Des publications, encore …

En 1983 Philippe Carrer publie son premier ouvrage d’Ethnopsychiatrie intitulé Le matriarcat psychologique des Bretons, suivi de Oedipe en Bretagne en 1986.
Dans le même temps il obtient à l’université de Brest un DEA de civilisation de la Bretagne.
En 1997 il publie un premier ouvrage d’Histoire intitulé Louis de Plélo, une folle entreprise au siècle des lumières.
En 1999 il publie Ethnopsychiatrie en Bretagne, Tome 1 puis en 2011 le Tome 2. Ces deux ouvrages constituent le coeur de ses travaux d’Ethnopsychiatrie, dans lesquels il développe la thèse d’une acculturation pathogène des Bretons.

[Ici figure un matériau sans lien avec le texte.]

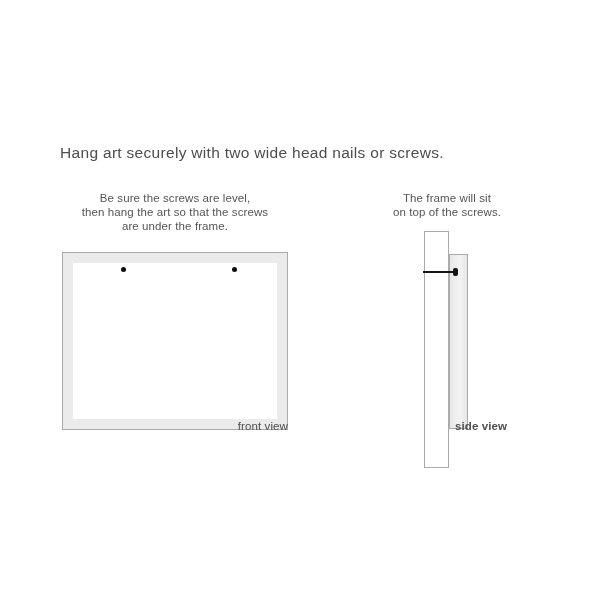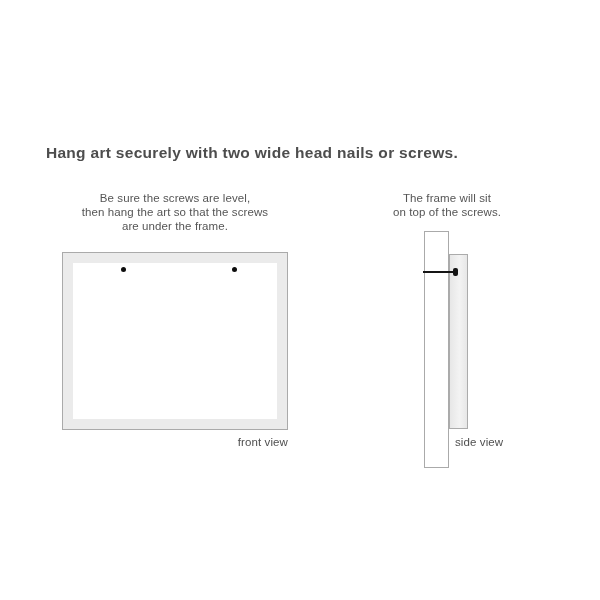"Hang art securely with two" .title { font-weight: 700 -> 400 }
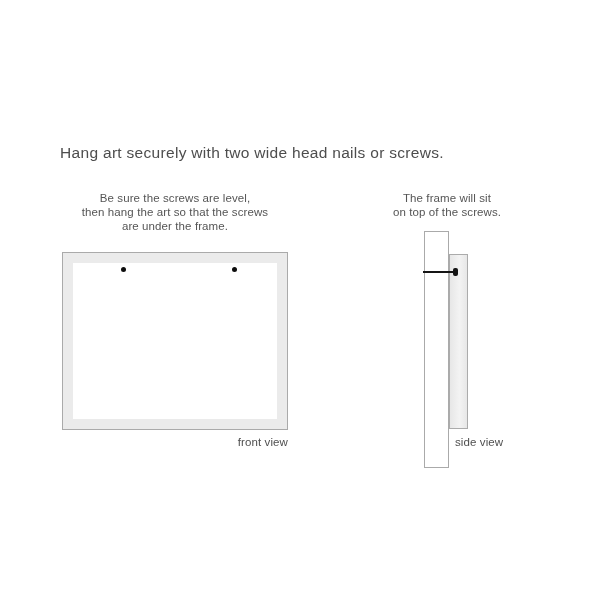"front view" .caption.front { top: 436px -> 420px }
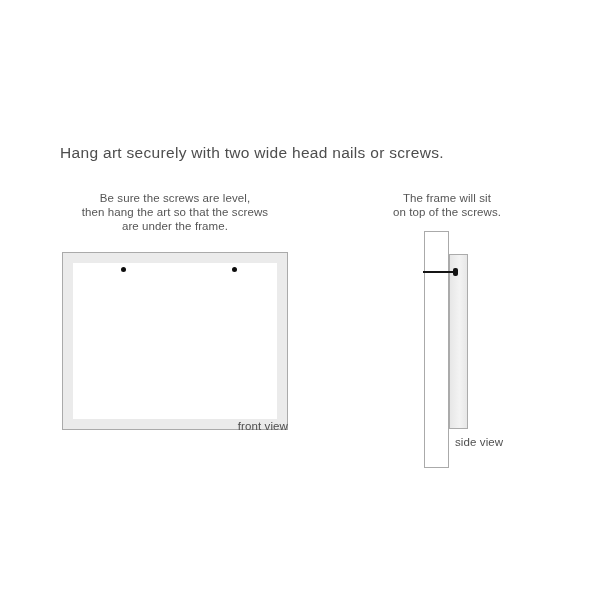"side view" .caption.side { font-weight: none -> bold; top: 436px -> 420px }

Puis il poursuit ses ouvrages d’Histoire avec Ermengarde, l’autre duchesse de Bretagne (2003), La Bretagne et la guerre d’indépendance américaine (2005), Quimperlé, 3 emblèmes pour 3 rivières (2010), Folies et déraisons en Bretagne d’antan (2012).
En 2014 il se lance dans le roman historique avec Une armure et des rêves, suivi de Pour l’amour de Anne Kervour en 2021, et le troisième restant à paraître.
C’est donc treize ouvrages que l’on doit à Philippe Carrer, écrits pour la plupart durant sa retraite à Redene.

Philippe Carrer, une personnalité bretonne

Outre les ouvrages d’Histoire, qui passionneront les doctes comme les profanes, nous retiendrons qu’il fut l’initiateur de l’Ethnopsychiatrie en Bretagne, conjuguant ainsi ses deux passions pour l’Histoire et la Psychiatrie. Il fut ainsi le premier à mettre en évidence les conséquences psychiques négatives d’une acculturation contrainte, liée à l’éloignement des deux cultures considérées, la culture bretonne qui est d’essence celtique et la culture française, d’origine gallo-romaine.

Ces conséquences se nomment le matriarcat, l’alcoolisme et la toxicomanie, la psychopathologie dans ses diverses déclinaisons, ainsi que le suicide dont la région détient le triste record européen. Ces effets délétères se retrouvent dans toutes les populations soumises elles aussi à des contraintes du même ordre.

Ainsi la Bretagne doit-elle beaucoup à Philippe Carrer, tant sur le plan de son histoire que de son ethnologie.
Nous aurons une pensée pour ses proches et tout particulièrement pour son épouse, tant chérie.